In this article, we are going to discuss oracle rman backup types. As you know RMAN is a utility of oracle database which is used to take Database backup.

The RMAN backup is two types:

  • Full Backup
  • Incremental Backup

Full RMAN backup

A complete backup differs from a full database backup. A full backup of the data file is a backup that includes every data block that is used in the file. RMAN copies all blocks to the backup set, or the image copy, leaving out only the data block that has never been utilized. In a full image copy that is, all contents of the image are replicated exactly. Full backups cannot be used as part of an incremental backup plan or be the source for a subsequent incremental backup.

Incremental Backup

An incremental backup can be a level 0 backup which contains every block of the data files, excluding blocks that have not been used, or a Level 1 backup, which contains only the blocks that have been modified in the past since the backup was made. A level zero incremental backup is similar to a full backup. It is the only distinction being that the backup at level 0 may serve as the base for level 1 backups, however, a complete backup cannot ever be used as the base for the level 1 backup.

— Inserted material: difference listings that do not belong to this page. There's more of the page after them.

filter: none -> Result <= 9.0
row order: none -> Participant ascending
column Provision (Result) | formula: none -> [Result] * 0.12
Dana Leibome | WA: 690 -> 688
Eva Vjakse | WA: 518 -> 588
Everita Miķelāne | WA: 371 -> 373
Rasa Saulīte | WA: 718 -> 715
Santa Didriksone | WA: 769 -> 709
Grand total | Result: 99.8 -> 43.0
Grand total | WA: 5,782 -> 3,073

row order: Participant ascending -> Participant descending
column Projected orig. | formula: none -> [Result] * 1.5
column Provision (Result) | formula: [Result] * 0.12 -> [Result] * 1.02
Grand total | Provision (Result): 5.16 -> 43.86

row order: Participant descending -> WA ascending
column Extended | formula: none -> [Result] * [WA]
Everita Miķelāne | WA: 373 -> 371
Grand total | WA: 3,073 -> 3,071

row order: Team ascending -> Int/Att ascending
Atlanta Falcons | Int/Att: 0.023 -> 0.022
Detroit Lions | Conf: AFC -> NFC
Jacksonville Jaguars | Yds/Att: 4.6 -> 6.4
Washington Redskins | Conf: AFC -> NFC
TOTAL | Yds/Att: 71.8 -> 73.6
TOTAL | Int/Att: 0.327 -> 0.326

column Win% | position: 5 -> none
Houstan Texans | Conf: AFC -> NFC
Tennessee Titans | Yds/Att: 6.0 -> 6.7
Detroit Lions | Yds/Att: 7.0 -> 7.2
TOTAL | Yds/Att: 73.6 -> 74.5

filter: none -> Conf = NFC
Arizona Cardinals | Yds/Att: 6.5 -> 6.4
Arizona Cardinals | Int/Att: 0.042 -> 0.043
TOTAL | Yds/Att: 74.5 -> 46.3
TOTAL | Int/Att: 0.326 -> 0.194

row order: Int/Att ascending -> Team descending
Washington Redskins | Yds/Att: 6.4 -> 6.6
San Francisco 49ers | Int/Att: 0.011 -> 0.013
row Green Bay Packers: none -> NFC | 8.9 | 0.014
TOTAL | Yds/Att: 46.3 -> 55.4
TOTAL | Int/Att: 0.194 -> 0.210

Incremental backups can be specified with the INCREMENTAL keyword in the BACKUP command. It is possible to specify INCREMENTAL LEVEL as 0 or 1.

RMAN utility multiple incremental database backups are listed below:

Differential: It is the most common kind of incremental backup which protects all the blocks that have changed in the last incremental backup, at either level 1 or 0.

Cumulative: Back up all changed blocks after the most recent backup at level 0.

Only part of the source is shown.